*** Supplied material Section Begins ***

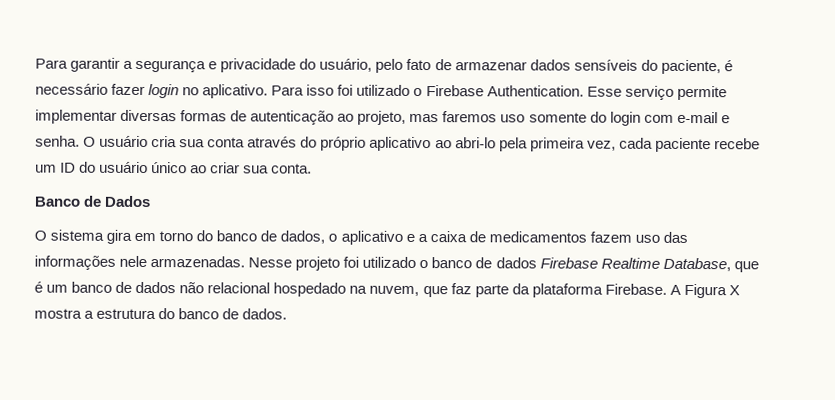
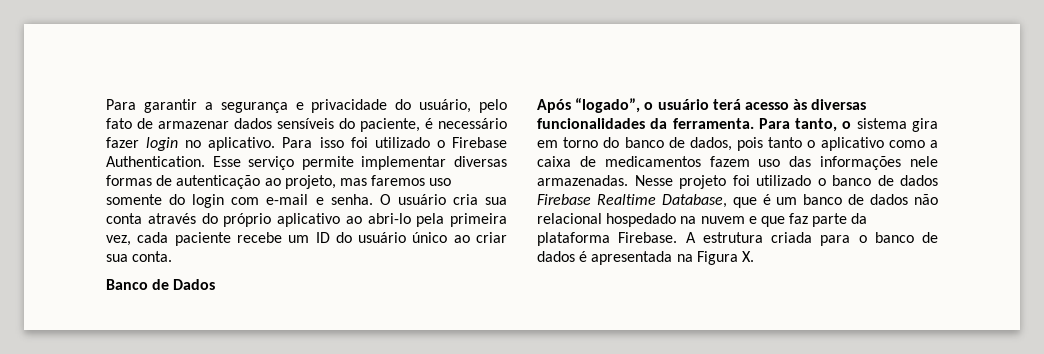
- O sistema gira em torno do banco de dados, o aplicativo e a caixa de medicamentos fazem uso das informações nele armazenadas.
+ Após “logado”, o usuário terá acesso às diversas funcionalidades da ferramenta. Para tanto, o sistema gira em torno do banco de dados, pois tanto o aplicativo como a caixa de medicamentos fazem uso das informações nele armazenadas.
- Nesse projeto foi utilizado o banco de dados Firebase Realtime Database, que é um banco de dados não relacional hospedado na nuvem, que faz parte da plataforma Firebase.
+ Nesse projeto foi utilizado o banco de dados Firebase Realtime Database, que é um banco de dados não relacional hospedado na nuvem e que faz parte da plataforma Firebase.
- A Figura X mostra a estrutura do banco de dados.
+ A estrutura criada para o banco de dados é apresentada na Figura X.

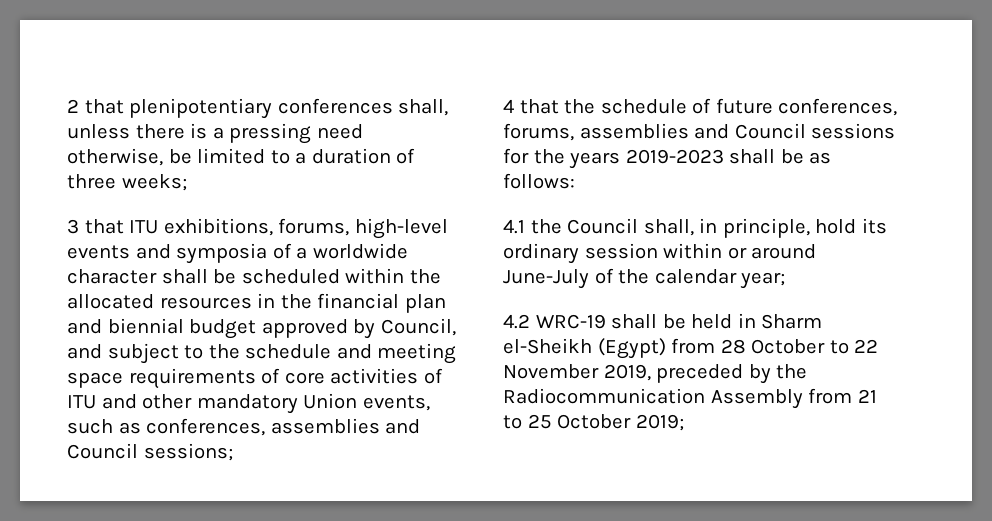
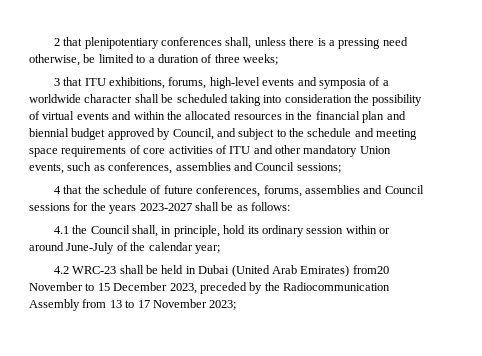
- 3 that ITU exhibitions, forums, high-level events and symposia of a worldwide character shall be scheduled within the allocated resources in the financial plan and biennial budget approved by Council, and subject to the schedule and meeting space requirements of core activities of ITU and other mandatory Union events, such as conferences, assemblies and Council sessions;
+ 3 that ITU exhibitions, forums, high-level events and symposia of a worldwide character shall be scheduled taking into consideration the possibility of virtual events and within the allocated resources in the financial plan and biennial budget approved by Council, and subject to the schedule and meeting space requirements of core activities of ITU and other mandatory Union events, such as conferences, assemblies and Council sessions;
- 4 that the schedule of future conferences, forums, assemblies and Council sessions for the years 2019-2023 shall be as follows:
+ 4 that the schedule of future conferences, forums, assemblies and Council sessions for the years 2023-2027 shall be as follows:
- 4.2 WRC-19 shall be held in Sharm el-Sheikh (Egypt) from 28 October to 22 November 2019, preceded by the Radiocommunication Assembly from 21 to 25 October 2019;
+ 4.2 WRC-23 shall be held in Dubai (United Arab Emirates) from20 November to 15 December 2023, preceded by the Radiocommunication Assembly from 13 to 17 November 2023;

*** Supplied material Section Ends ***

Work item: Go through the listing above, and whenever a line holds the word "years", copy it.

Response to the task:
- 4 that the schedule of future conferences, forums, assemblies and Council sessions for the years 2019-2023 shall be as follows:
+ 4 that the schedule of future conferences, forums, assemblies and Council sessions for the years 2023-2027 shall be as follows:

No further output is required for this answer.